The purpose of this page has been to provide you with some practical and useful alternatives for dealing with stress. Some of these are easy, some common sense, and some more exotic. With my busy schedule, I find that using sound, and biofeedback strategies to be the easiest to integrate into a busy schedule. The former because it is easy to structure our lives with sound. Choosing the right sound makes a real difference in maintaining manageable levels of stress. Biofeedback works to reset our body's baseline functioning so that it can eventually due it as automatically as those negatively generated thoughts. Even in a busy schedule, it is often possible to formally schedule a formal appointment to do the work you need to keep sane and balanced.

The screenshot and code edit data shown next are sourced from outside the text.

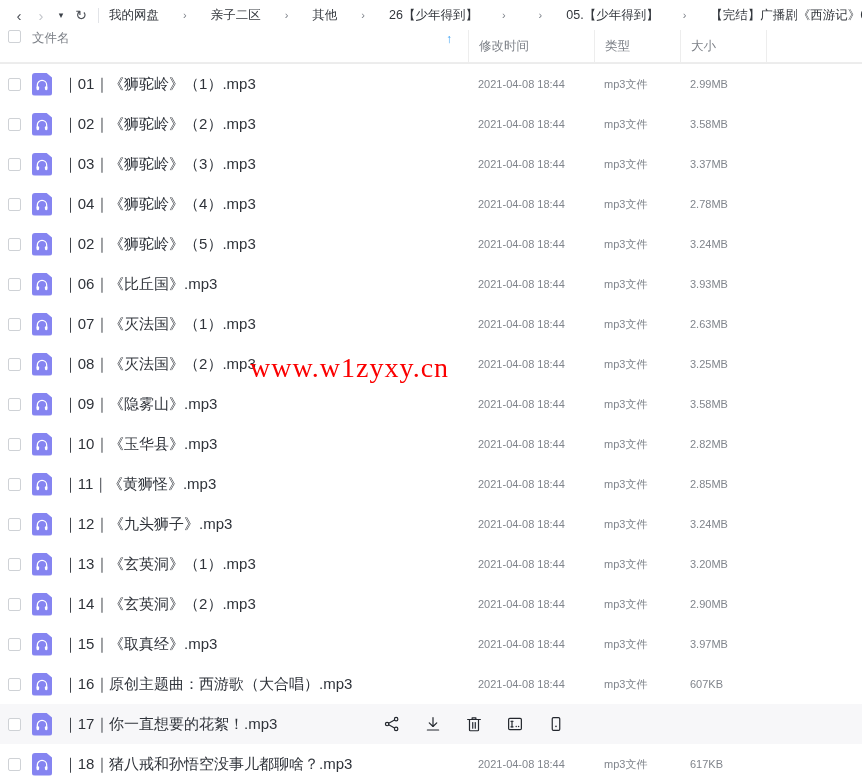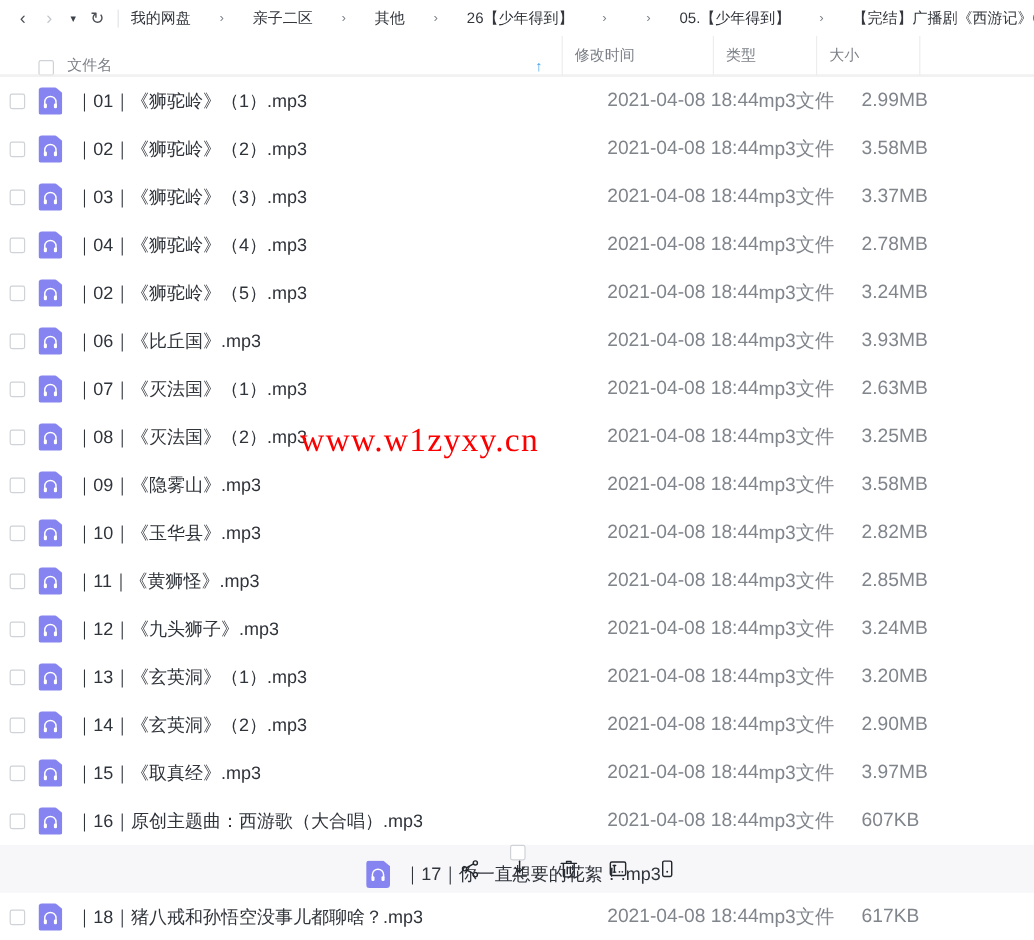"文件名" .tbl-head { align-items: flex-end -> flex-start; padding-left: 24px -> none }
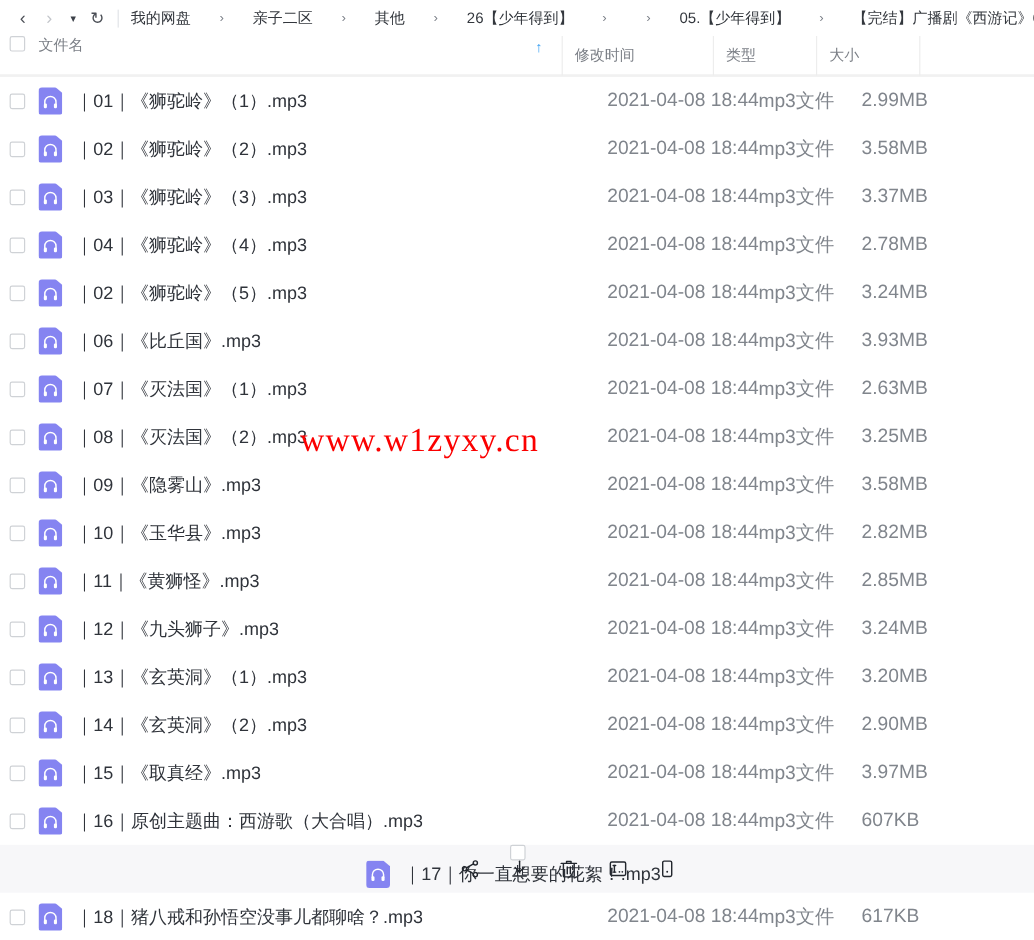"2021-04-08 18:44" .cell-txt { font-size: 16px -> 11px; margin-left: 28px -> none }
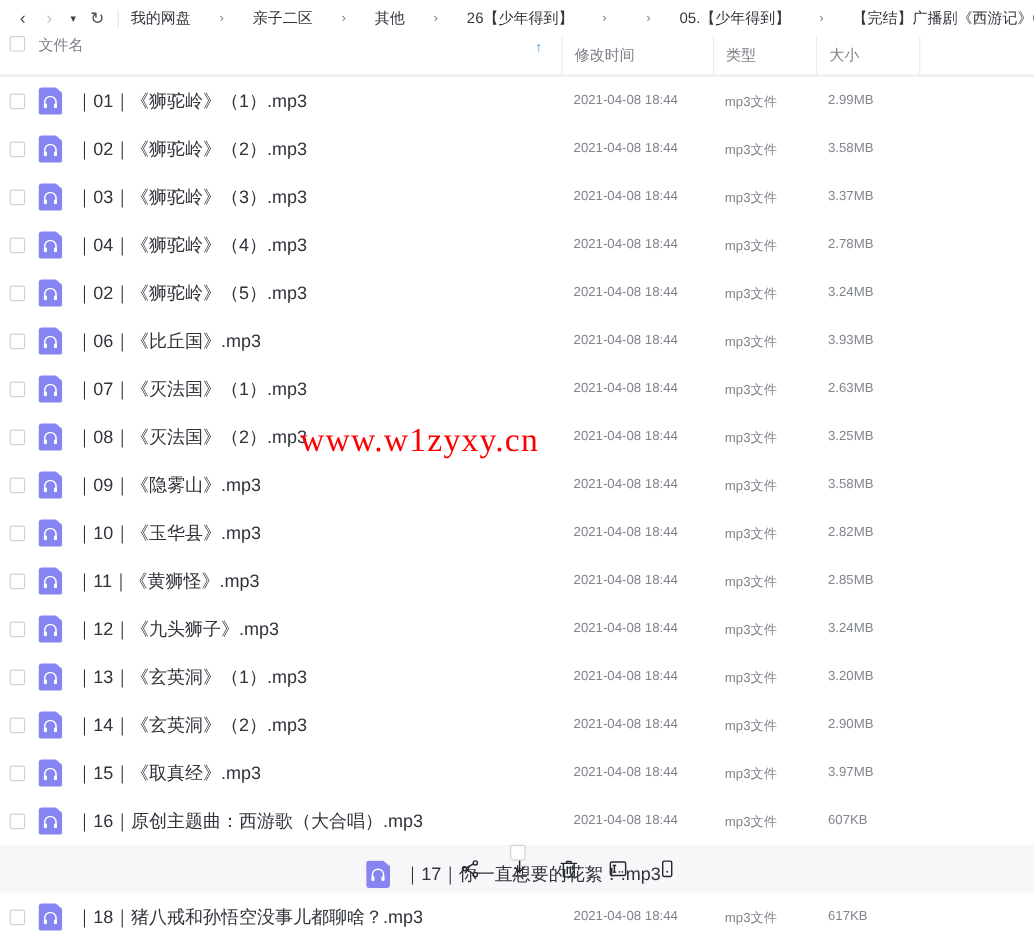"｜17｜你一直想要的花絮！.mp3" .row.hovered { flex-direction: column -> none }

In closing, it is also important to mention that many forms of psychotherapy, biofeedback, and even medication can be helpful tools to take you were you want to go. Many people resist pursuing therapy or medication because of the negative labels and thought distortions they attach to them. We often suffer needlessly because we keep going down the same corridors of our maze. Unfortunately, we are unlike those lab mice, who keep exploring different routes until finding the cheese. Too often we keep going down the same corridor expecting that eventually, that cheese will be there. In other words, we use or usual methods of coping despite the fact that they no longer work instead of trying new options.